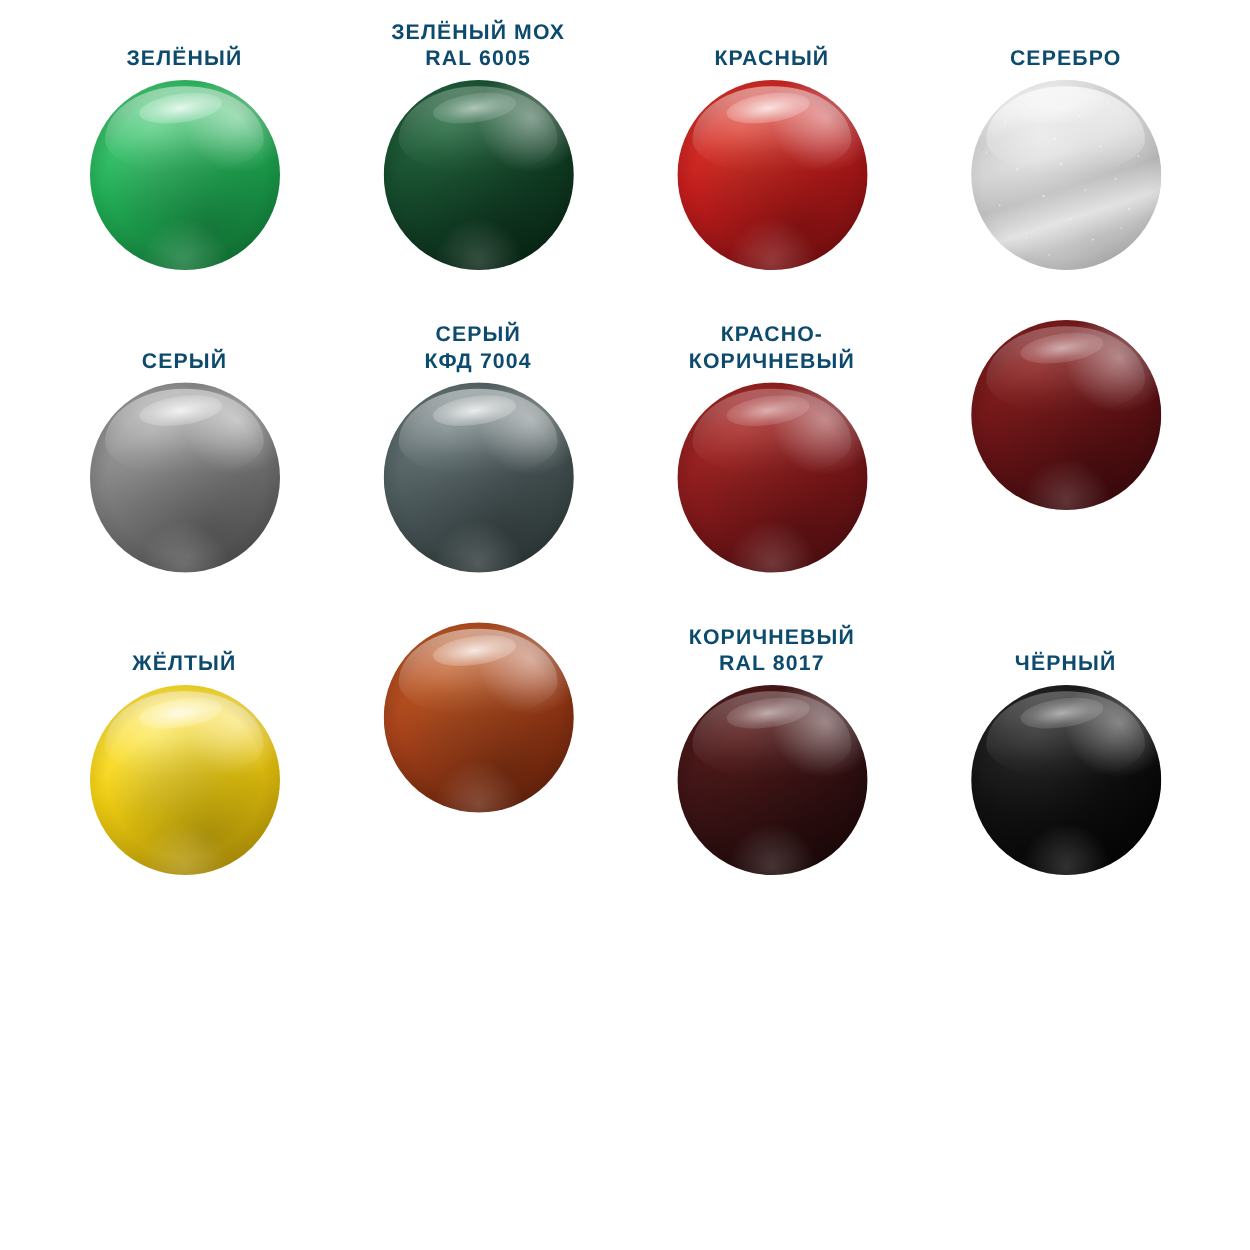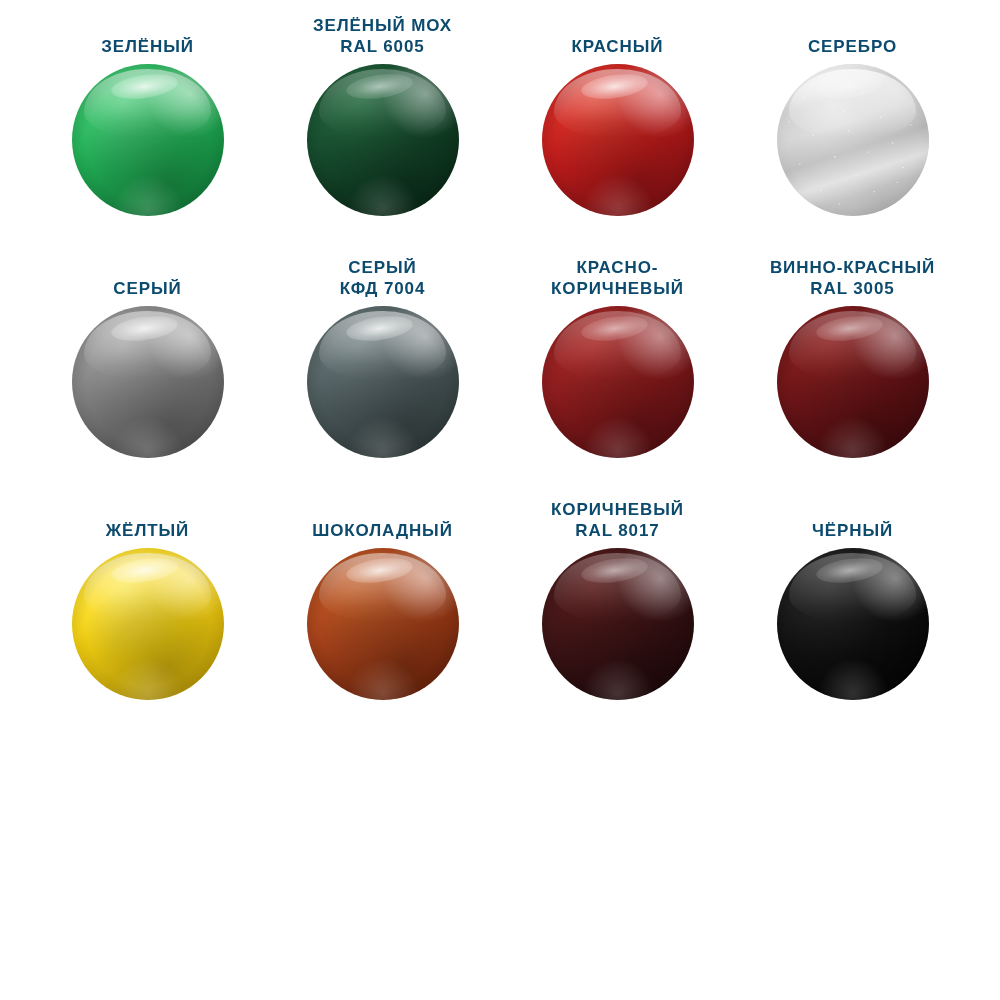--- a/index.html
+++ b/index.html
@@ -262,42 +262,39 @@
 КОРИЧНЕВЫЙ</div>
       <div class="swatch-wrap deep" style="--base: #8b1a1c; --lite: #a82b28; --dark: #5c0d11;">
         <div class="swatch">
           <div class="rim"></div>
           <div class="gloss"></div>
           <div class="spec"></div>
         </div>
       </div>
     </div>
     <div class="cell">
-      <div class="cell-label">ВИННО-КРАСНЫЙ
-RAL 3005</div>
       <div class="swatch-wrap deep" style="--base: #6d1417; --lite: #8c2221; --dark: #42080c;">
         <div class="swatch">
           <div class="rim"></div>
           <div class="gloss"></div>
           <div class="spec"></div>
         </div>
       </div>
     </div>
     <div class="cell">
       <div class="cell-label">ЖЁЛТЫЙ</div>
       <div class="swatch-wrap" style="--base: #f5d211; --lite: #fde959; --dark: #e0b706;">
         <div class="swatch">
           <div class="rim"></div>
           <div class="gloss"></div>
           <div class="spec"></div>
         </div>
       </div>
     </div>
     <div class="cell">
-      <div class="cell-label">ШОКОЛАДНЫЙ</div>
       <div class="swatch-wrap" style="--base: #a8421a; --lite: #c05c26; --dark: #772409;">
         <div class="swatch">
           <div class="rim"></div>
           <div class="gloss"></div>
           <div class="spec"></div>
         </div>
       </div>
     </div>
     <div class="cell">
       <div class="cell-label">КОРИЧНЕВЫЙ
- - - - - - -
■ **Problem description**:
Return all lines from the data above with "base" in them.

■ **Reply**:
       <div class="swatch-wrap deep" style="--base: #8b1a1c; --lite: #a82b28; --dark: #5c0d11;">
       <div class="swatch-wrap deep" style="--base: #6d1417; --lite: #8c2221; --dark: #42080c;">
       <div class="swatch-wrap" style="--base: #f5d211; --lite: #fde959; --dark: #e0b706;">
       <div class="swatch-wrap" style="--base: #a8421a; --lite: #c05c26; --dark: #772409;">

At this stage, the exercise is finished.